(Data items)
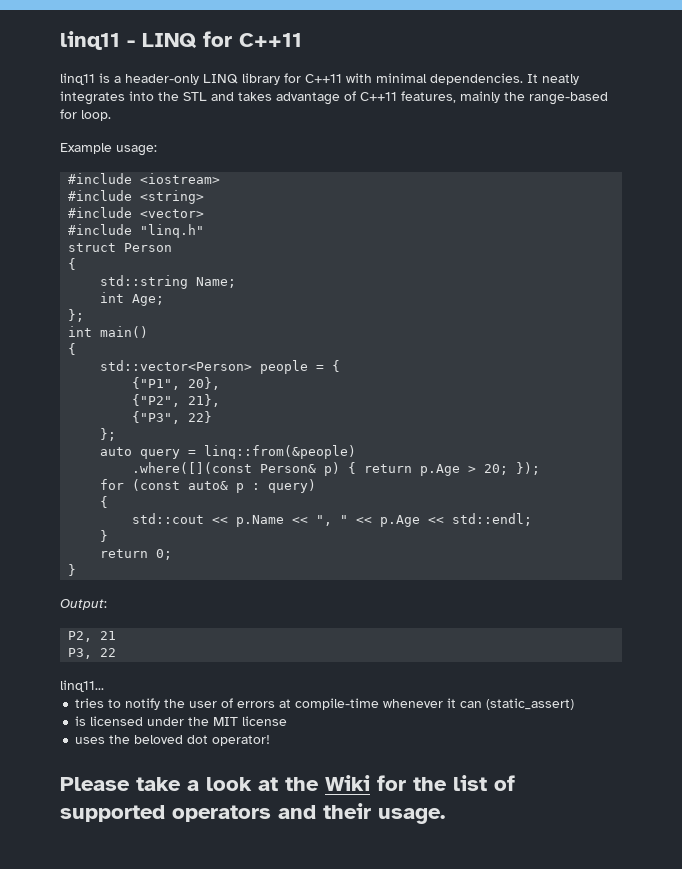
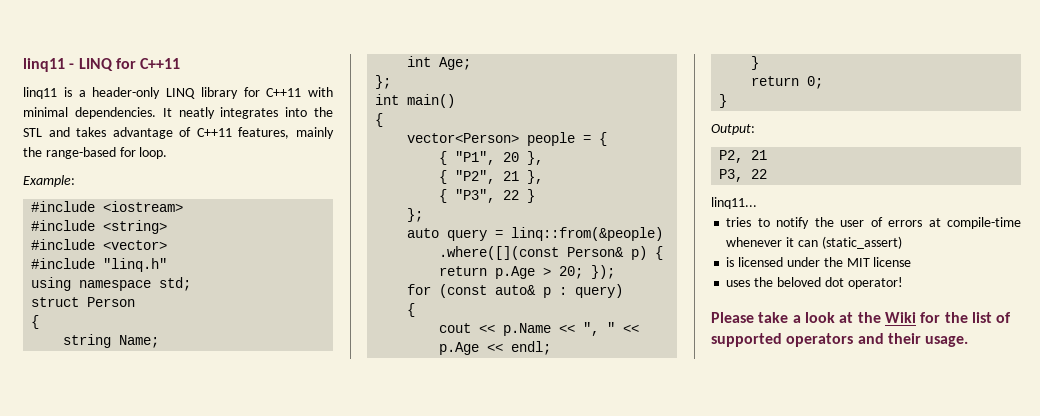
- Example usage:
+ Example:
+ using namespace std;
- std::string Name;
+ string Name;
- std::vector<Person> people = {
+ vector<Person> people = {
- {"P1", 20},
- {"P2", 21},
- {"P3", 22}
+ { "P1", 20 },
+ { "P2", 21 },
+ { "P3", 22 }
- std::cout << p.Name << ", " << p.Age << std::endl;
+ cout << p.Name << ", " << p.Age << endl;

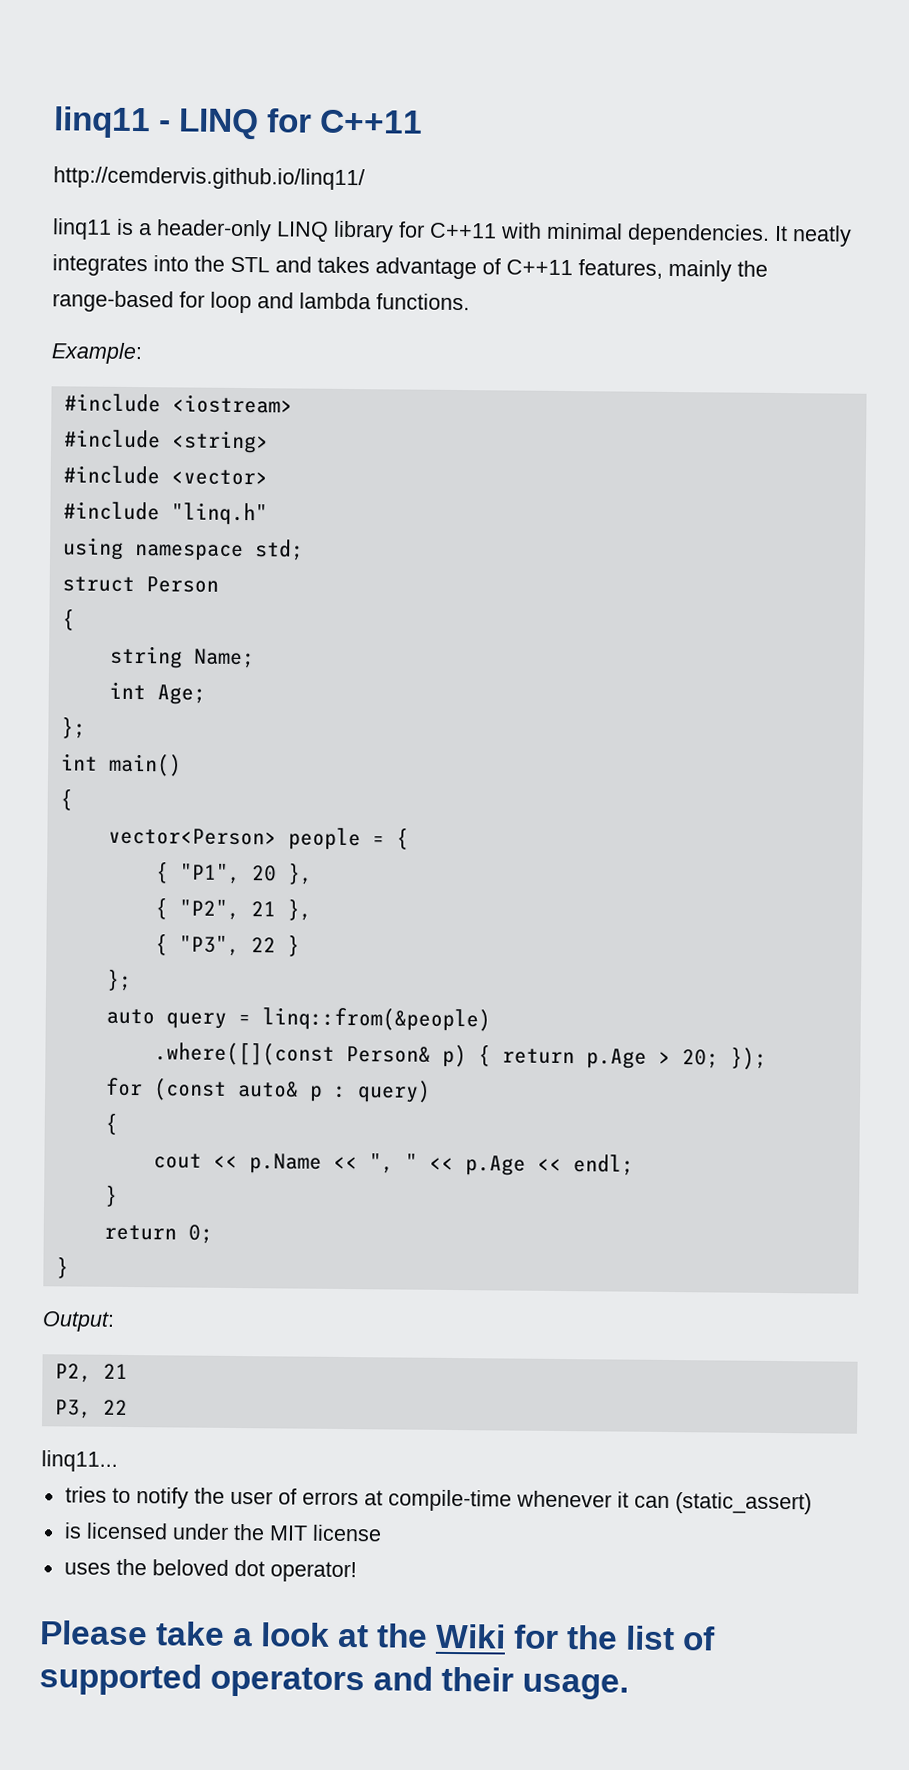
+ http://cemdervis.github.io/linq11/
- It neatly integrates into the STL and takes advantage of C++11 features, mainly the range-based for loop.
+ It neatly integrates into the STL and takes advantage of C++11 features, mainly the range-based for loop and lambda functions.

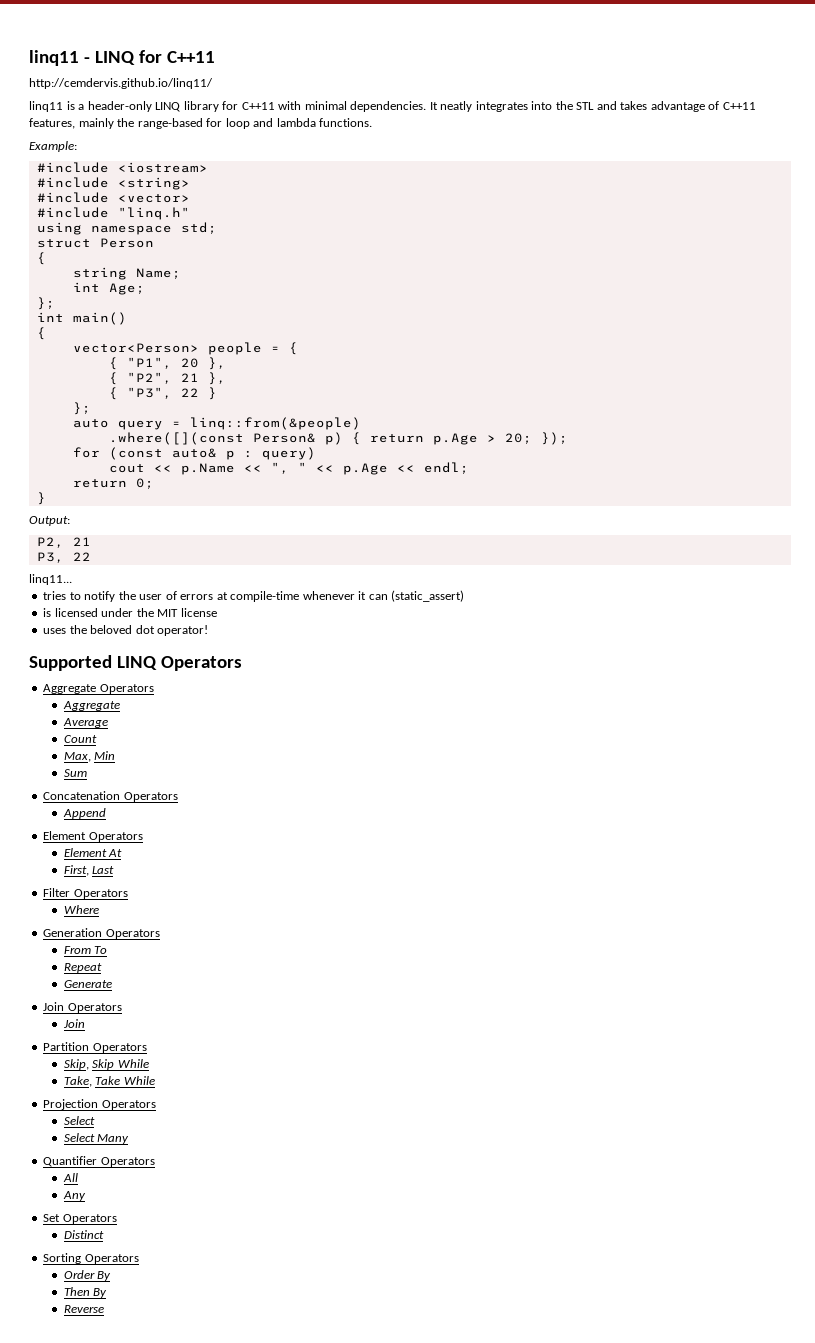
  for (const auto& p : query)
- {
  cout << p.Name << ", " << p.Age << endl;
- }
- Please take a look at the Wiki for the list of supported operators and their usage.
+ Supported LINQ Operators
+ Aggregate Operators
+ Aggregate
+ Average
+ Count
+ Max, Min
+ Sum
+ Concatenation Operators
+ Append
+ Element Operators
+ Element At
+ First, Last
+ Filter Operators
+ Where
+ Generation Operators
+ From To
+ Repeat
+ Generate
+ Join Operators
+ Join
+ Partition Operators
+ Skip, Skip While
+ Take, Take While
+ Projection Operators
+ Select
+ Select Many
+ Quantifier Operators
+ All
+ Any
+ Set Operators
+ Distinct
+ Sorting Operators
+ Order By
+ Then By
+ Reverse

* Required work:
Every line of the records above where the string "mainly" is found should be copied.

* Written answer:
- It neatly integrates into the STL and takes advantage of C++11 features, mainly the range-based for loop.
+ It neatly integrates into the STL and takes advantage of C++11 features, mainly the range-based for loop and lambda functions.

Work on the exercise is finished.